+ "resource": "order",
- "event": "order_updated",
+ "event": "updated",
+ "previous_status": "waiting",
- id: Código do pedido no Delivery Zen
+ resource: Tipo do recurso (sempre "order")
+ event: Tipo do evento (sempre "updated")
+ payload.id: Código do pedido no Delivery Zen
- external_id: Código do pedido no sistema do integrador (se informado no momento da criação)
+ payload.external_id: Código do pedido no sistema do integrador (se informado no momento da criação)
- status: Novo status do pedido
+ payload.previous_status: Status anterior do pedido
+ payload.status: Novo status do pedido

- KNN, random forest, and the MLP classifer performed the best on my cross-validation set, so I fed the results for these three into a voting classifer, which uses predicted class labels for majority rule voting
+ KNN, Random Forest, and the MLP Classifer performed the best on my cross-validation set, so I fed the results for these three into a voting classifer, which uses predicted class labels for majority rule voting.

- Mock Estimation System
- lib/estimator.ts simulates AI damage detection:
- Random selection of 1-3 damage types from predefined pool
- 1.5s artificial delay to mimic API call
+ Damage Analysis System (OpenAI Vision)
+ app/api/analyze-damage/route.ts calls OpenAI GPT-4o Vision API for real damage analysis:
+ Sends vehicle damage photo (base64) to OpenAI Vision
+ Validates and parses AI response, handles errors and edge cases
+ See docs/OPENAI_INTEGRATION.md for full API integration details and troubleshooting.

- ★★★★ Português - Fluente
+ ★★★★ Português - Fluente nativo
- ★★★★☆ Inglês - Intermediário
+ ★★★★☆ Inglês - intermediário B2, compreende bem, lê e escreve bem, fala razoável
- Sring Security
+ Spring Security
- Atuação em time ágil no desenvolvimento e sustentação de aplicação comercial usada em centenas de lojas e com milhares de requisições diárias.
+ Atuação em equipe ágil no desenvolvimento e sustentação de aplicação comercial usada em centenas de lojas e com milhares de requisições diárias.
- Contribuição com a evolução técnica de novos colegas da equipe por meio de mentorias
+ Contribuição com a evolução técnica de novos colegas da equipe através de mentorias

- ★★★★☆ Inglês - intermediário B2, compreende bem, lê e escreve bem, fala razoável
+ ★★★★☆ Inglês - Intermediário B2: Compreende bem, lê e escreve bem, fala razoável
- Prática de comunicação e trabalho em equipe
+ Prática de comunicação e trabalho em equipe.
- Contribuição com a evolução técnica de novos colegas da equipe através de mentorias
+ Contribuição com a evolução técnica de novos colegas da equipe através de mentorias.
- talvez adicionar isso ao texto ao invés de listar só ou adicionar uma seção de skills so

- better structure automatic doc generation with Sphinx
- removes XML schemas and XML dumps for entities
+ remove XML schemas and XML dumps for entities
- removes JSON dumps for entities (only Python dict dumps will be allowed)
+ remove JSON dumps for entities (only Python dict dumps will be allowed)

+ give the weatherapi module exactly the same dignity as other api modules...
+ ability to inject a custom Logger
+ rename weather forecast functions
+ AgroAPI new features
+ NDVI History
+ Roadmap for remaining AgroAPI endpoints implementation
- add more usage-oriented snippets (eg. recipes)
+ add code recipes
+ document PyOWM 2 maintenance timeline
★ ★ ★
▸ Task to carry out: Every record above is to be transcribed exactly.

▸ Exercise solution:
+ "resource": "order",
- "event": "order_updated",
+ "event": "updated",
+ "previous_status": "waiting",
- id: Código do pedido no Delivery Zen
+ resource: Tipo do recurso (sempre "order")
+ event: Tipo do evento (sempre "updated")
+ payload.id: Código do pedido no Delivery Zen
- external_id: Código do pedido no sistema do integrador (se informado no momento da criação)
+ payload.external_id: Código do pedido no sistema do integrador (se informado no momento da criação)
- status: Novo status do pedido
+ payload.previous_status: Status anterior do pedido
+ payload.status: Novo status do pedido

- KNN, random forest, and the MLP classifer performed the best on my cross-validation set, so I fed the results for these three into a voting classifer, which uses predicted class labels for majority rule voting
+ KNN, Random Forest, and the MLP Classifer performed the best on my cross-validation set, so I fed the results for these three into a voting classifer, which uses predicted class labels for majority rule voting.

- Mock Estimation System
- lib/estimator.ts simulates AI damage detection:
- Random selection of 1-3 damage types from predefined pool
- 1.5s artificial delay to mimic API call
+ Damage Analysis System (OpenAI Vision)
+ app/api/analyze-damage/route.ts calls OpenAI GPT-4o Vision API for real damage analysis:
+ Sends vehicle damage photo (base64) to OpenAI Vision
+ Validates and parses AI response, handles errors and edge cases
+ See docs/OPENAI_INTEGRATION.md for full API integration details and troubleshooting.

- ★★★★ Português - Fluente
+ ★★★★ Português - Fluente nativo
- ★★★★☆ Inglês - Intermediário
+ ★★★★☆ Inglês - intermediário B2, compreende bem, lê e escreve bem, fala razoável
- Sring Security
+ Spring Security
- Atuação em time ágil no desenvolvimento e sustentação de aplicação comercial usada em centenas de lojas e com milhares de requisições diárias.
+ Atuação em equipe ágil no desenvolvimento e sustentação de aplicação comercial usada em centenas de lojas e com milhares de requisições diárias.
- Contribuição com a evolução técnica de novos colegas da equipe por meio de mentorias
+ Contribuição com a evolução técnica de novos colegas da equipe através de mentorias

- ★★★★☆ Inglês - intermediário B2, compreende bem, lê e escreve bem, fala razoável
+ ★★★★☆ Inglês - Intermediário B2: Compreende bem, lê e escreve bem, fala razoável
- Prática de comunicação e trabalho em equipe
+ Prática de comunicação e trabalho em equipe.
- Contribuição com a evolução técnica de novos colegas da equipe através de mentorias
+ Contribuição com a evolução técnica de novos colegas da equipe através de mentorias.
- talvez adicionar isso ao texto ao invés de listar só ou adicionar uma seção de skills so

- better structure automatic doc generation with Sphinx
- removes XML schemas and XML dumps for entities
+ remove XML schemas and XML dumps for entities
- removes JSON dumps for entities (only Python dict dumps will be allowed)
+ remove JSON dumps for entities (only Python dict dumps will be allowed)

+ give the weatherapi module exactly the same dignity as other api modules...
+ ability to inject a custom Logger
+ rename weather forecast functions
+ AgroAPI new features
+ NDVI History
+ Roadmap for remaining AgroAPI endpoints implementation
- add more usage-oriented snippets (eg. recipes)
+ add code recipes
+ document PyOWM 2 maintenance timeline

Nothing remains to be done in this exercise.